====== EXCERPTED DATA ======

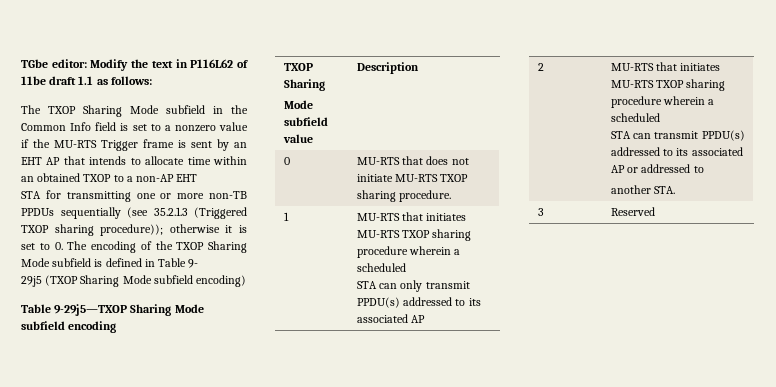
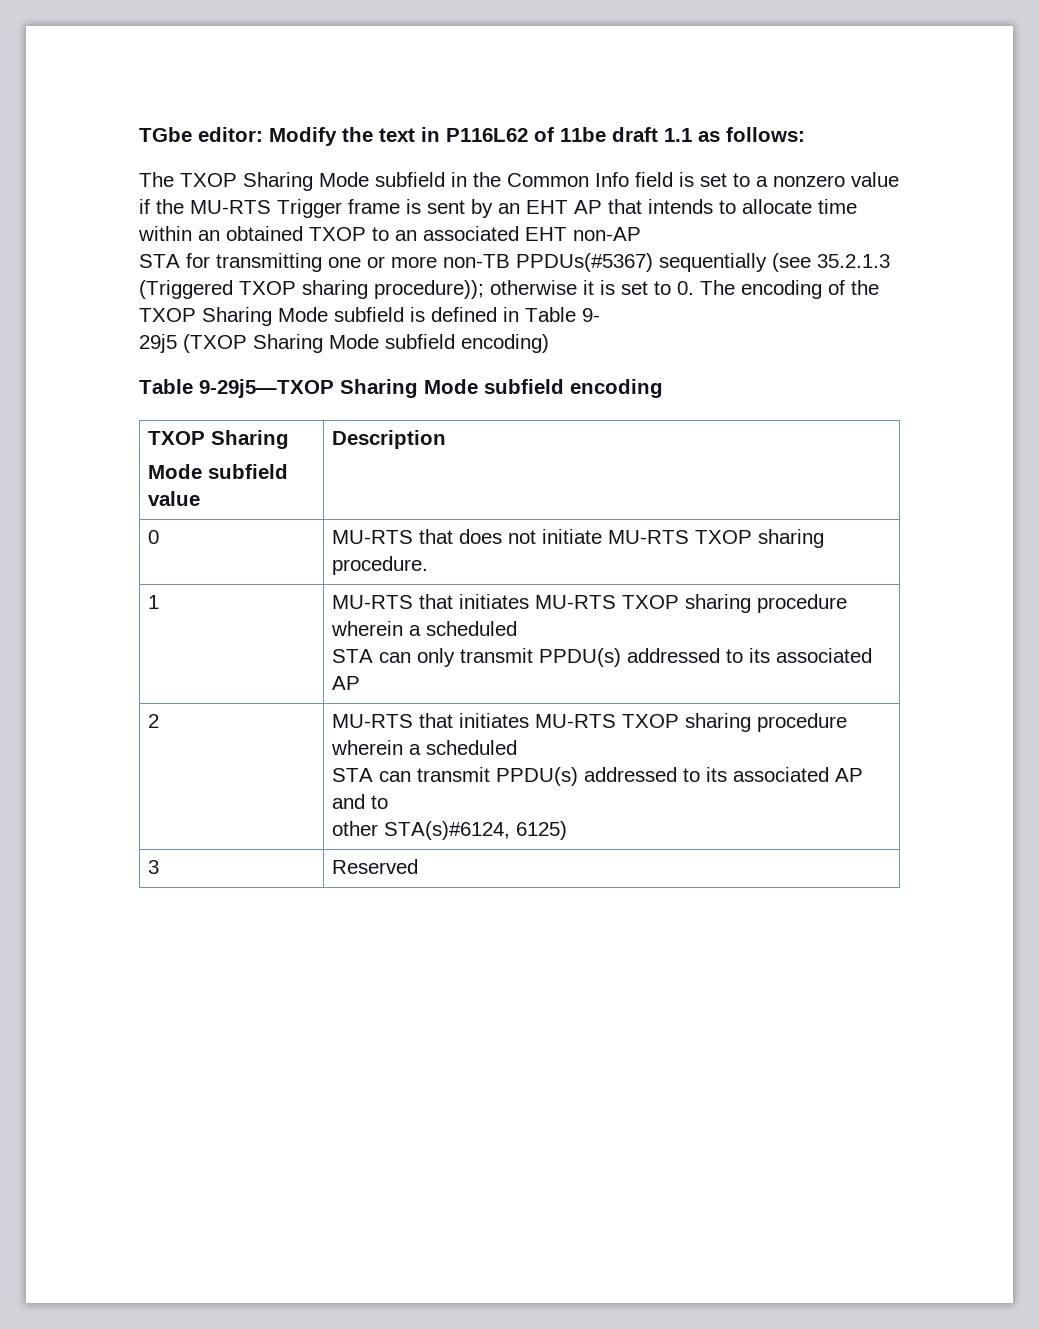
- The TXOP Sharing Mode subfield in the Common Info field is set to a nonzero value if the MU-RTS Trigger frame is sent by an EHT AP that intends to allocate time within an obtained TXOP to a non-AP EHT
+ The TXOP Sharing Mode subfield in the Common Info field is set to a nonzero value if the MU-RTS Trigger frame is sent by an EHT AP that intends to allocate time within an obtained TXOP to an associated EHT non-AP
- STA for transmitting one or more non-TB PPDUs sequentially (see 35.2.1.3 (Triggered TXOP sharing procedure)); otherwise it is set to 0. The encoding of the TXOP Sharing Mode subfield is defined in Table 9-
+ STA for transmitting one or more non-TB PPDUs(#5367) sequentially (see 35.2.1.3 (Triggered TXOP sharing procedure)); otherwise it is set to 0. The encoding of the TXOP Sharing Mode subfield is defined in Table 9-
  2 | MU-RTS that initiates MU-RTS TXOP sharing procedure wherein a scheduled
- STA can transmit PPDU(s) addressed to its associated AP or addressed to
- another STA.
+ STA can transmit PPDU(s) addressed to its associated AP and to
+ other STA(s)#6124, 6125)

======

PROBLEM REQUIREMENTS:
Only the lines from the one containing "more non-TB PPDUs(#5367)" through the final line above should be duplicated, exactly as they stand.

EXERCISE OUTPUT:
+ STA for transmitting one or more non-TB PPDUs(#5367) sequentially (see 35.2.1.3 (Triggered TXOP sharing procedure)); otherwise it is set to 0. The encoding of the TXOP Sharing Mode subfield is defined in Table 9-
  2 | MU-RTS that initiates MU-RTS TXOP sharing procedure wherein a scheduled
- STA can transmit PPDU(s) addressed to its associated AP or addressed to
- another STA.
+ STA can transmit PPDU(s) addressed to its associated AP and to
+ other STA(s)#6124, 6125)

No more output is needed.